Monumen Soerjo (Suryo) yang dibangun
pada tahun 1975 lalu dan diresmikan oleh May-Jen TNI-AD Witarmin ,
terletak di jalan raya Ngawi-Solo Km 19, tepatnya masuk wilayah desa
Pelanglor Kec. Kedunggalar Kab. Ngawi. Disamping guna mengenang gugurnya
Gubernur pertama Jawa timur oleh keganasan PKI, Area Wana Wisata seluas
32 Ha ini baru dimaksimalkan sekitar 8 Ha.
Dalam
perkembangan terakhir ini (2011), berbagai pembenahan khususnya di
sekitar Monumen serta Rest-Area telah dilakukan pembangunan, baik
fasilitas umum seperti MCK juga dipercantik dengan pemasangan lampu
taman. Area wana wisata dengan suguhan utama pemandangan Hutan Jati,
juga terdapat tempat peristirahatan, kios penjulan pernak-pernik
cinderamata serta berbagai kerajinan bonggol jati dan sangkar burung.

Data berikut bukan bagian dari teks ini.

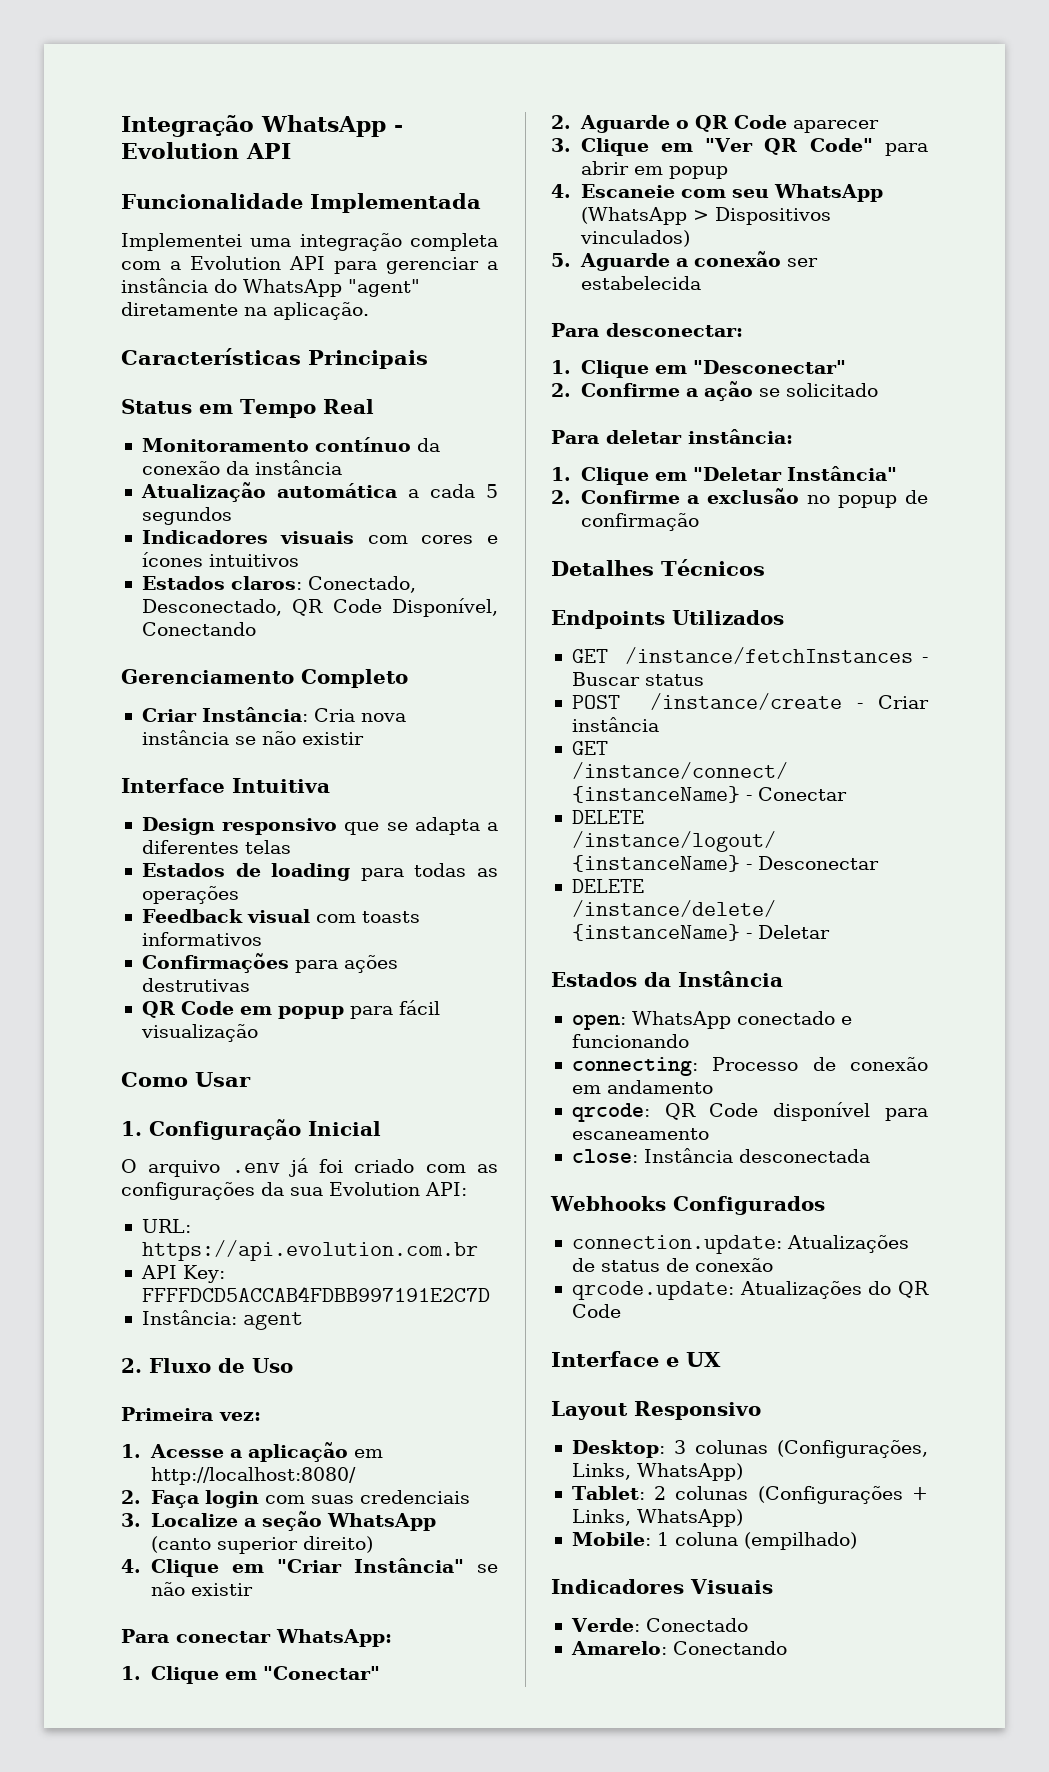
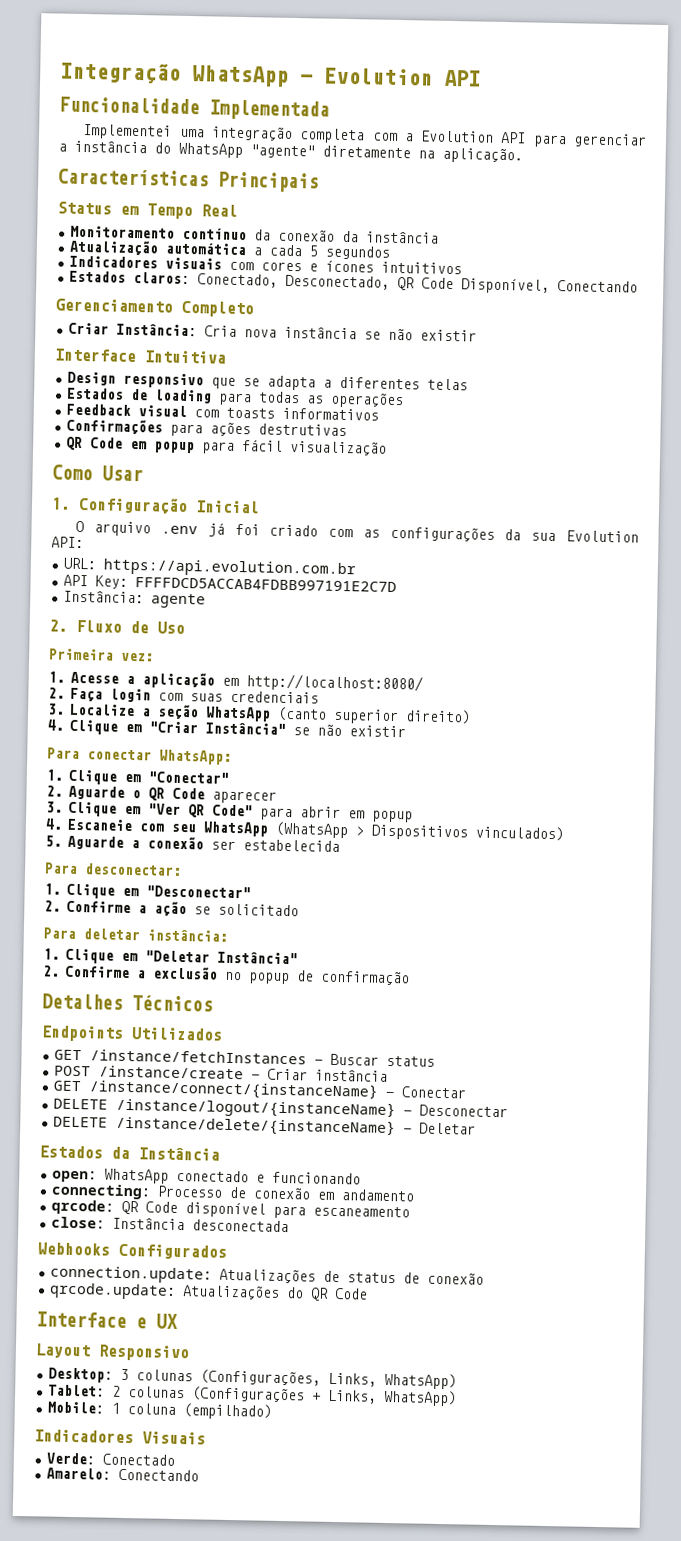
- Implementei uma integração completa com a Evolution API para gerenciar a instância do WhatsApp "agent" diretamente na aplicação.
+ Implementei uma integração completa com a Evolution API para gerenciar a instância do WhatsApp "agente" diretamente na aplicação.
- Instância: agent
+ Instância: agente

Mungkin karena letaknya yang strategis, yaitu dijalur selatan yang
menghubungkan Jawa – Bali, menjadi tempat idola bagi pengguna jalan
walau hanya sekedar mampir menghilangkan lelah setelah seharian
berkendara. Bahkan sesekali nampak turis luar negeri kelihatan asyik
melihat bentuk-bentuk aneh dari bahan bonggol jati yang dipajang
dilokasi wana wisata Soerjo (Suryo) ini.
Sementara dapat
diceritakan bahwa, sejarah berdirinya monument Soerjo (Suryo) tak lepas
dari kebiadaban PKI. Pena sejarah tercatat ketika pada tanggal 10
September 1948, Gubernur Jawa Timur pertama, Raden Mas Tumenggung Aryo
Soerjo (RMT-A Suryo) serta 2 perwira polisi di hadang pasukan
pemberintak dari Partai Komunis. Ketiganya lantas ditelanjangi dan
kemudian dibunuh didalam hutan. Baru keesokan harinya, jasadnya
ditemukan oleh seorang pencari kayu bakar.